The closest off-site production well is the Bolinder well which is used by the Staker/JB Parsons asphalt manufacturing facility. This well was drilled in 1984 and registered with Utah's Division of Water Rights as a "non-potable" supply well. This well is located near highway 112, approximately 200 feet northeast of the TEAD boundary. The Bolinder well has been sampled at five different times between April 1997 and April 1998. The groundwater samples from the Bolinder well were only analyzed for TCE since this is the primary contaminant that has been detected in the TEAD northeastern boundary plume. The maximum TCE concentration (220 ppb) was detected during July and October 1997. The lowest TCE concentration (140 ppb) was detected in January 1998 (Dames & Moore 1998b). These concentrations are much higher than EPA's maximum contaminant level (5 ppb) for TCE in drinking water, but the water from the Bolinder well is only used for industrial purposes.
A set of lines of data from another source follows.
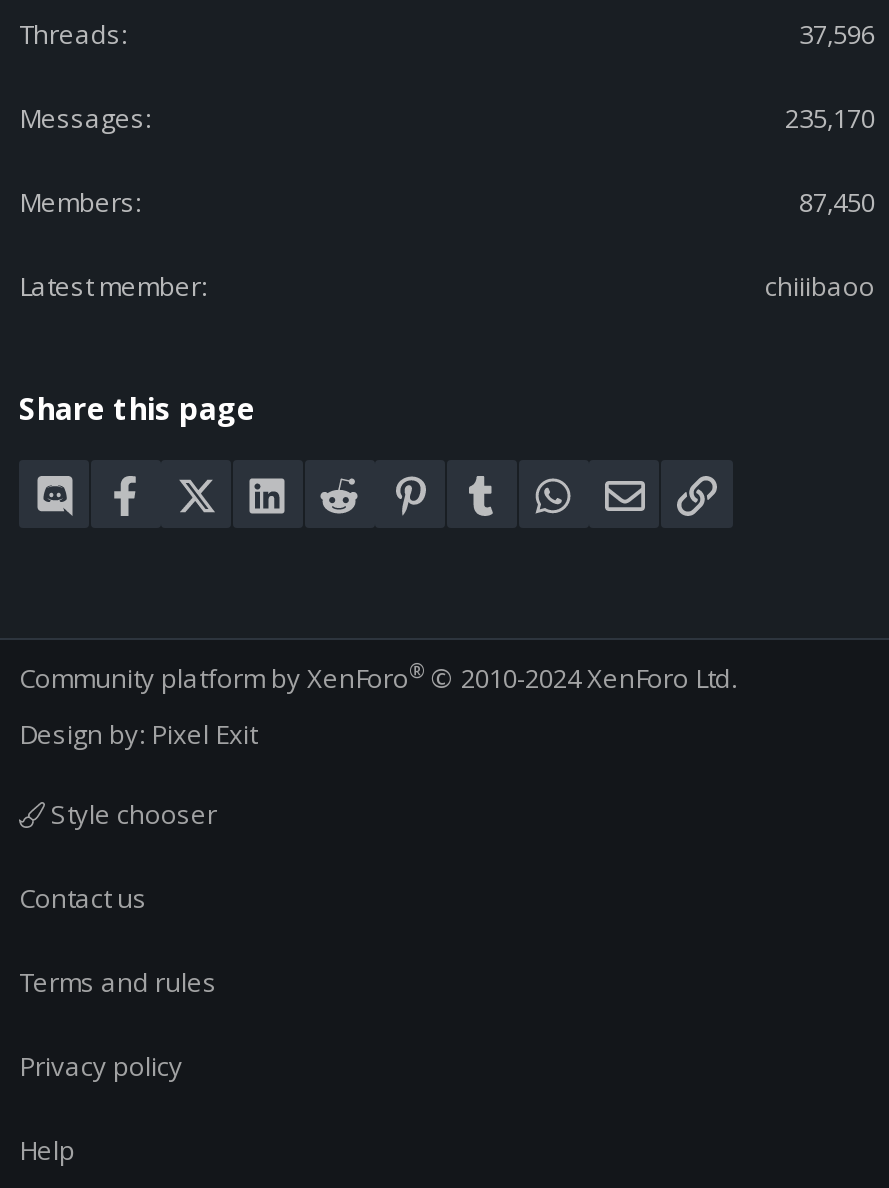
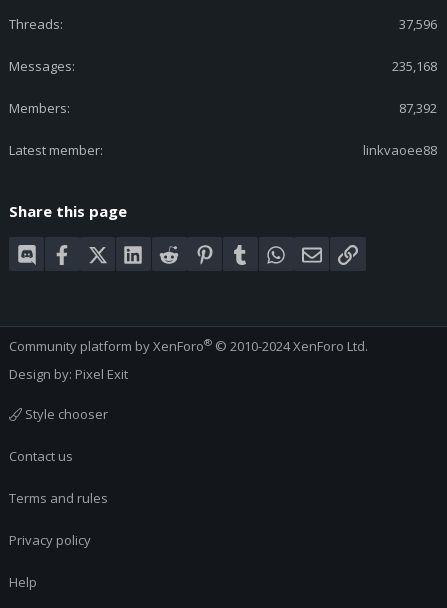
- 235,170
+ 235,168

- 87,450
+ 87,392

- chiiibaoo
+ linkvaoee88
After TCE was detected in the Bolinder well just northeast of the TEAD boundary, eight new off-site monitoring wells were installed by TEAD to characterize the off-site migration of the plume. As of September 2001, samples have been collected and analyzed from the new monitoring wells. These wells range from 175 feet to 375 feet deep and are located mostly north of the Bolinder well. TCE was detected in all eight wells, at a maximum concentration of 141 ppb (Well A) and a minimum concentration of 0.61 ppb (Well C) (Tooele Army Depot 2001). Three additional wells are going to be installed and additional samples will be collected to further characterize the extent of the groundwater plume.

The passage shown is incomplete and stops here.